12 May 2013

Quercus on Google App Engine - 2.0


Quercus on Google App Engine - 2.0


The following article originally appeared on JavaAdvent 2012.

It's been a 3.5 years ago to this day since I last wrote about running Quercus on Google App Engine (GAE). The article detailed a crazy experiment to get a PHP application, Wordpress, running on GAE. I still remember it being a painful experience because of number of changes I had to make to Wordpress to get it working. It was all due to the GAE Java environment being so drastically different from what Java developers were used to. It was heavily sandboxed and had no SQL support. You couldn't launch new Threads. You couldn't write to the file system. But those were the tradeoffs you had to live with if you wanted to deploy your application to the all-wonderful Cloud.
Fast-forward to 2012 and GAE has come a long way. GAE now allows you to spawn new Threads (currently in beta). You still cannot write to the file system, but for all it's worth there is a new GAE Files API that gives you file-like concepts. And you can run your very own MySQL instances on Google's infrastructure (albeit Google's customized version of MySQL).
What hasn't changed over the years is that you're still expected to hit major roadblocks as you migrate your existing web applications over to GAE. And you'll have to make heavy modifications to your application to 1) make it work and 2) be performant on GAE.
So this is where Quercus comes into the picture. At Caucho, we spent a lot of time getting Quercus to work seamlessly with GAE. Our goal was to abstract the GAE details away so that developers don't have to worry about the fact that the application is running on GAE. Things just work transparently behind the scenes for PHP applications. For example,
  • PHP file_*() functions work just like they do before (including writing to files!)
  • PHP mysql_*() functions and PDO work just like they do before

What this means is that we can run existing PHP applications on GAE without any modifications! Say hello to "Wordpress on Google App Engine” 2.0! But first, let's start with some formalities.

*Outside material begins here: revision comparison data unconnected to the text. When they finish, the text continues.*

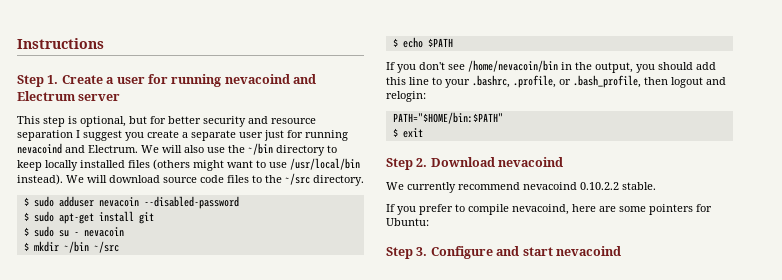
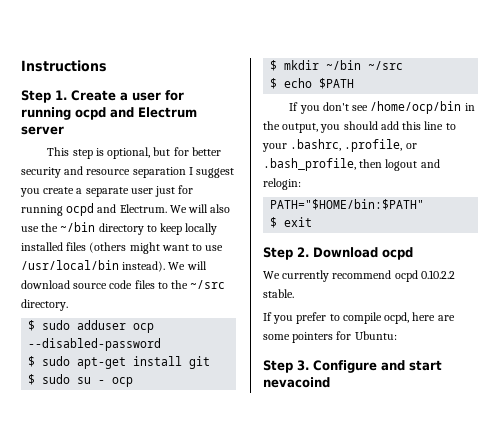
[224,74,290,84] nevacoind -> [75,107,106,120] ocpd
[17,143,62,154] nevacoind -> [66,203,95,216] ocpd
[98,197,139,207] nevacoin -> [133,323,155,333] ocp
[83,227,124,237] nevacoin -> [112,377,134,387] ocp
[468,60,558,72] /home/nevacoin/bin -> [370,101,462,114] /home/ocp/bin
[498,157,564,167] nevacoind -> [382,247,413,260] ocpd
[523,182,577,190] nevacoind -> [394,270,418,282] ocpd
[512,204,569,215] nevacoind, -> [384,312,410,324] ocpd,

I. Introduction to Quercus

Quercus is Caucho's 100% Java implementation of the PHP language runtime and libraries. Currently, Quercus supports PHP 5.3 language features and contains a multitude of libraries developed in-house including but not limited to apc, bcmath, curl, date, dom, filter, gettext, json, mail, mbstring, mcrypt, pdf, pdo, postgres, reflection, regexp, spl, zip, and zlib.
Quercus can run as a servlet or on the command line. For our case, we're interested in running it as a servlet:
  1. Download Resin Java Application Server and it'll come with Quercus enabled by default and ready to go.
  2. Uncompress the archive and start up Resin with:
        ./bin/resin.sh console
  3. Then create a webapps/ROOT/test.php file with the following contents:
    <?php
    
      phpinfo();
    
    ?>
  4. Browse to http://localhost:8080/test.php and you should see the following:
Congrats! You have PHP running natively on a Java server.

II. Running Quercus on Tomcat

Okay, so you want to use Tomcat instead of Resin? No worries.
  1. Copy lib/resin.jar from the Resin download above to Tomcat's webapps/ROOT/WEB-INF/lib directory.
  2. Add QuercusServlet to Tomcat's webapps/ROOT/WEB-INF/web.xml file:
    <web-app xmlns="http://java.sun.com/xml/ns/javaee" version="2.5">
      <servlet>
        <servlet-name>Quercus Servlet</servlet-name>
        <servlet-class>com.caucho.quercus.servlet.GoogleQuercusServlet</servlet-class>
        <init-param>
          <param-name>ini-file</param-name>
          <param-value>WEB-INF/php.ini</param-value>
        </init-param>
      </servlet>
    
      <servlet-mapping>
        <servlet-name>Quercus Servlet</servlet-name>
        <url-pattern>*.php</url-pattern>
      </servlet-mapping>
    
      <welcome-file-list>
        <welcome-file>index.php</welcome-file>
      </welcome-file-list>
    </web-app>
    
Quercus should now be handling all php HTTP requests.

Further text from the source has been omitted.